### Requirement
I'd like the entries that follow repeated exactly, with the pictures left out.

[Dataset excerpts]
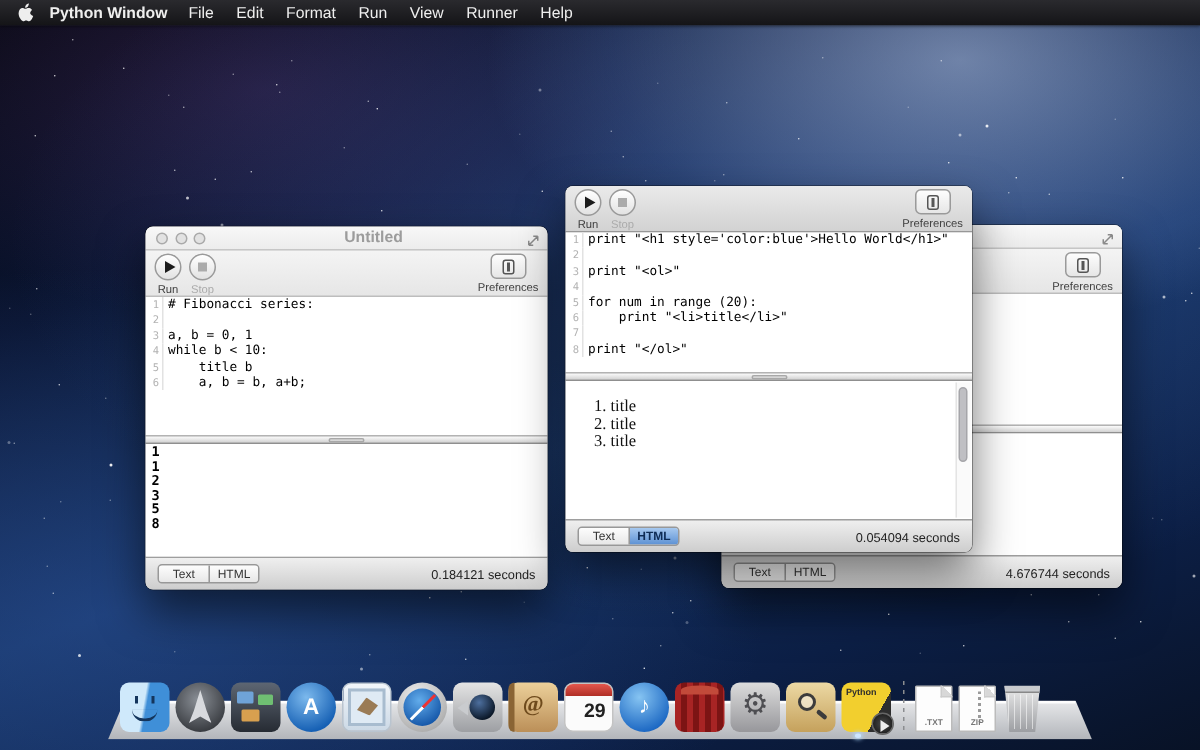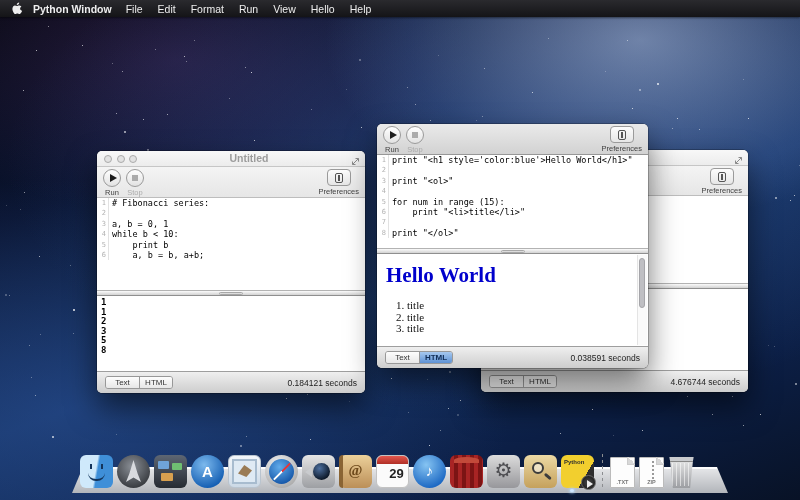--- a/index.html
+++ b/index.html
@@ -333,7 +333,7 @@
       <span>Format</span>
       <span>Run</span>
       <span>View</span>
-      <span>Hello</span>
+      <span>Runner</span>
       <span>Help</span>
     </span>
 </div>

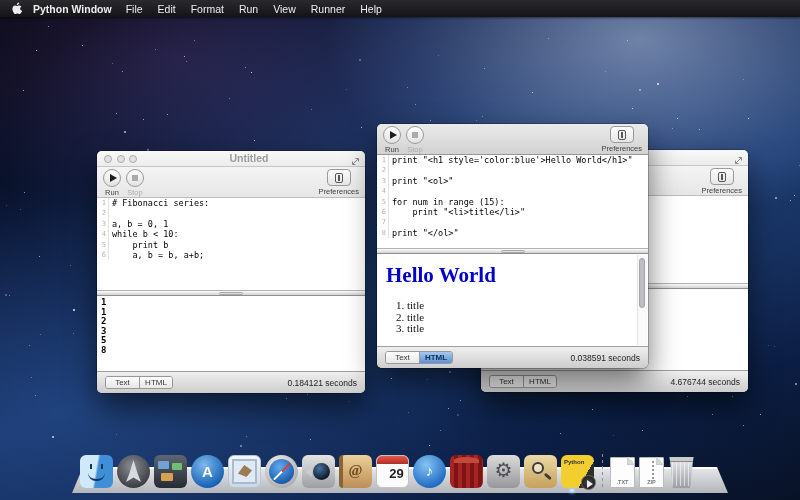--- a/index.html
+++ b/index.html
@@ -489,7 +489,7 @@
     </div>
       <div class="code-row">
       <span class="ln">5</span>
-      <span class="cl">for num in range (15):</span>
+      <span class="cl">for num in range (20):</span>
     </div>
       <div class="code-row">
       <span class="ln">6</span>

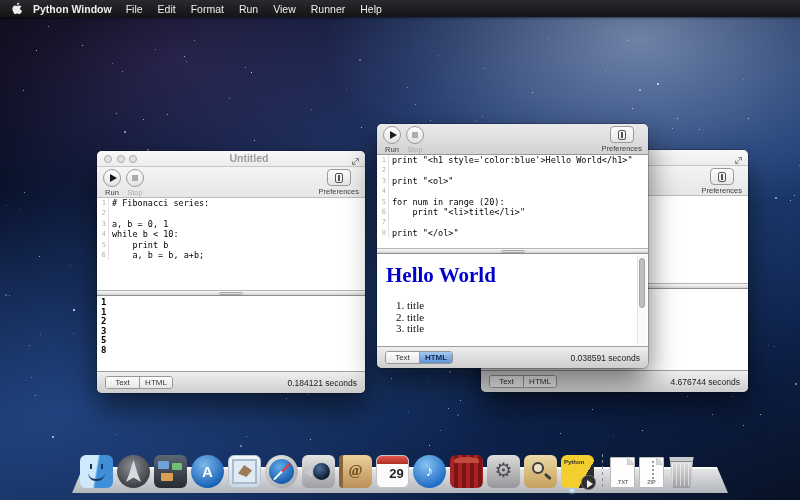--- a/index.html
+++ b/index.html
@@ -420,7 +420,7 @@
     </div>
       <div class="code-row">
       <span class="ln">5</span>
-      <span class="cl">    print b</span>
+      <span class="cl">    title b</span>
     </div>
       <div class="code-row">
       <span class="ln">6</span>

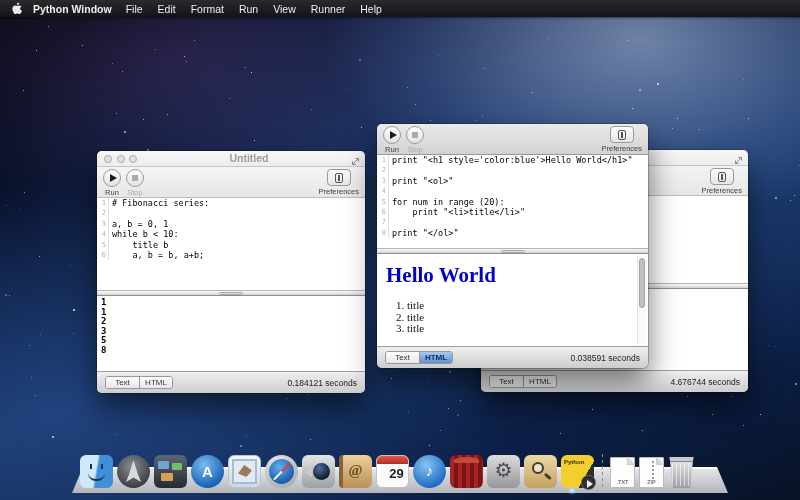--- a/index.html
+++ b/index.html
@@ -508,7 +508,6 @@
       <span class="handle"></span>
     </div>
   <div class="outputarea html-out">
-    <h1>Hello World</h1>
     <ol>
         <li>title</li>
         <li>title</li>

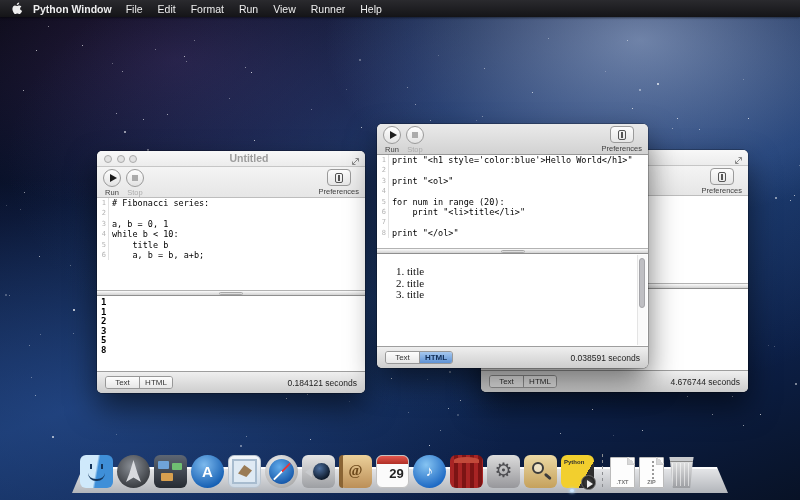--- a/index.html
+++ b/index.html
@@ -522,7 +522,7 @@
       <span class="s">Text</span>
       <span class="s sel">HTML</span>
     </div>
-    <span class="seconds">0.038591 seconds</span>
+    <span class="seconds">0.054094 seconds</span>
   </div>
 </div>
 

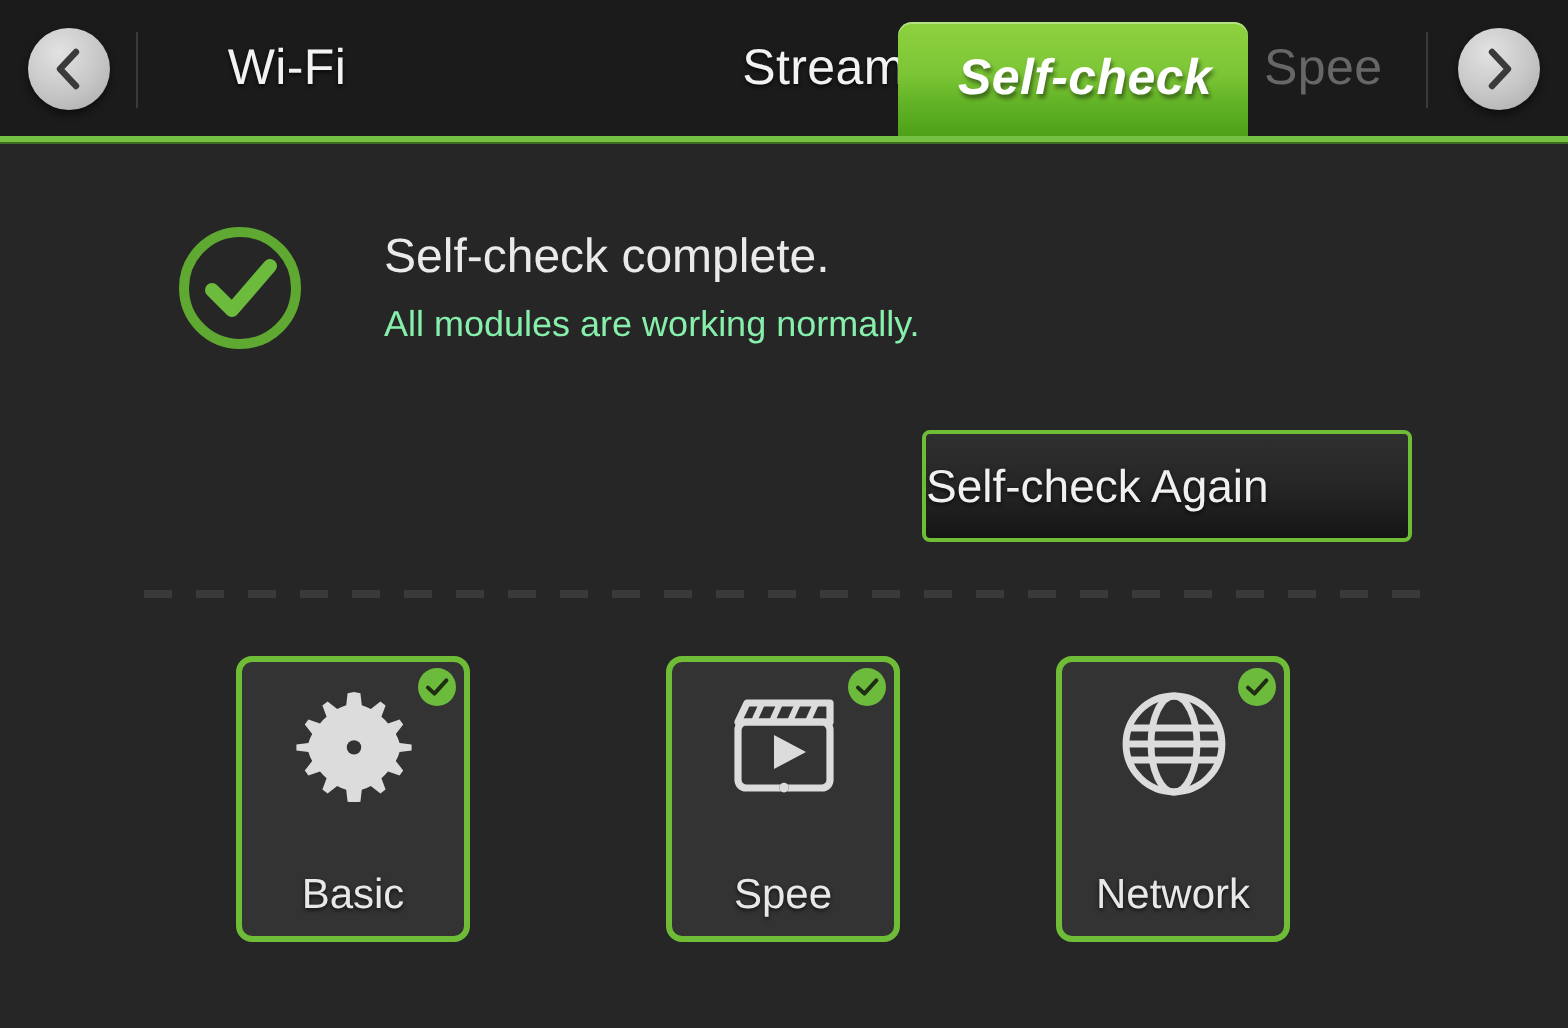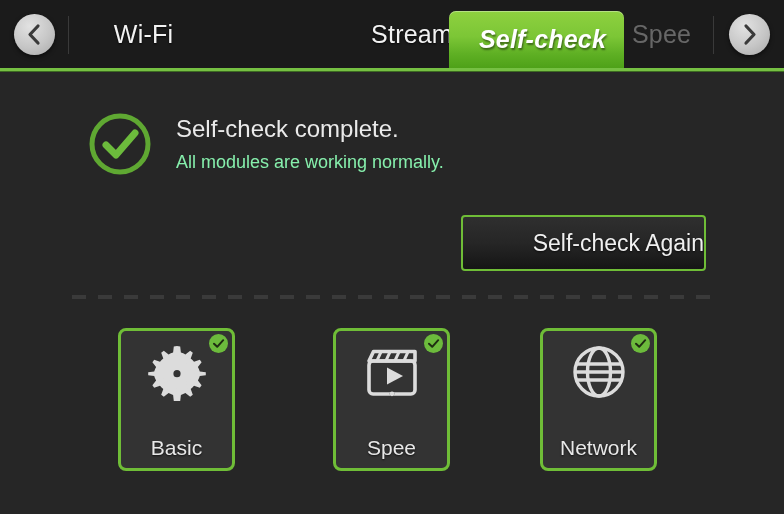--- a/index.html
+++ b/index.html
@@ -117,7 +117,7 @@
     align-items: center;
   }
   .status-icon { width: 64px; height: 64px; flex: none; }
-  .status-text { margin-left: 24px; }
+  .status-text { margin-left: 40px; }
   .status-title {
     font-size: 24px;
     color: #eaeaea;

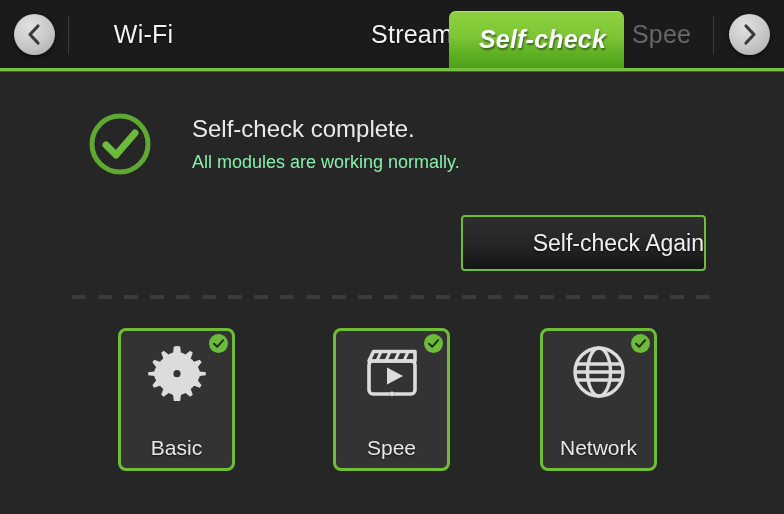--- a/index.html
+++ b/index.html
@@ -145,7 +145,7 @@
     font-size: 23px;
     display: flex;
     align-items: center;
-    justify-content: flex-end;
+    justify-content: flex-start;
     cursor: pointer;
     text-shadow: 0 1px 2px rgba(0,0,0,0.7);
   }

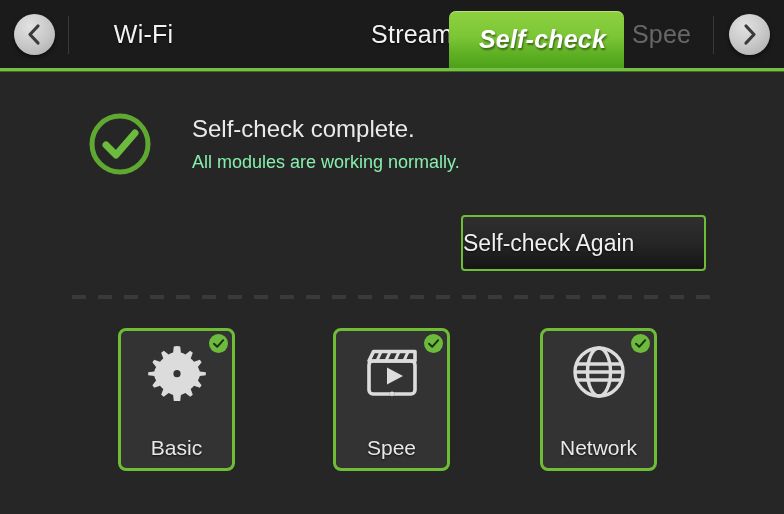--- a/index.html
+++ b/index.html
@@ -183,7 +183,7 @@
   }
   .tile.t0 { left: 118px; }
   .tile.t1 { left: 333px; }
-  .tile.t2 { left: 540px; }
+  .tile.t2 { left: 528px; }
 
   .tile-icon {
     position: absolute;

### Exercise solution
--- a/index.html
+++ b/index.html
@@ -333,7 +333,7 @@
       <span>Format</span>
       <span>Run</span>
       <span>View</span>
-      <span>Hello</span>
+      <span>Runner</span>
       <span>Help</span>
     </span>
 </div>

--- a/index.html
+++ b/index.html
@@ -489,7 +489,7 @@
     </div>
       <div class="code-row">
       <span class="ln">5</span>
-      <span class="cl">for num in range (15):</span>
+      <span class="cl">for num in range (20):</span>
     </div>
       <div class="code-row">
       <span class="ln">6</span>

--- a/index.html
+++ b/index.html
@@ -420,7 +420,7 @@
     </div>
       <div class="code-row">
       <span class="ln">5</span>
-      <span class="cl">    print b</span>
+      <span class="cl">    title b</span>
     </div>
       <div class="code-row">
       <span class="ln">6</span>

--- a/index.html
+++ b/index.html
@@ -508,7 +508,6 @@
       <span class="handle"></span>
     </div>
   <div class="outputarea html-out">
-    <h1>Hello World</h1>
     <ol>
         <li>title</li>
         <li>title</li>

--- a/index.html
+++ b/index.html
@@ -522,7 +522,7 @@
       <span class="s">Text</span>
       <span class="s sel">HTML</span>
     </div>
-    <span class="seconds">0.038591 seconds</span>
+    <span class="seconds">0.054094 seconds</span>
   </div>
 </div>
 

--- a/index.html
+++ b/index.html
@@ -117,7 +117,7 @@
     align-items: center;
   }
   .status-icon { width: 64px; height: 64px; flex: none; }
-  .status-text { margin-left: 24px; }
+  .status-text { margin-left: 40px; }
   .status-title {
     font-size: 24px;
     color: #eaeaea;

--- a/index.html
+++ b/index.html
@@ -145,7 +145,7 @@
     font-size: 23px;
     display: flex;
     align-items: center;
-    justify-content: flex-end;
+    justify-content: flex-start;
     cursor: pointer;
     text-shadow: 0 1px 2px rgba(0,0,0,0.7);
   }

--- a/index.html
+++ b/index.html
@@ -183,7 +183,7 @@
   }
   .tile.t0 { left: 118px; }
   .tile.t1 { left: 333px; }
-  .tile.t2 { left: 540px; }
+  .tile.t2 { left: 528px; }
 
   .tile-icon {
     position: absolute;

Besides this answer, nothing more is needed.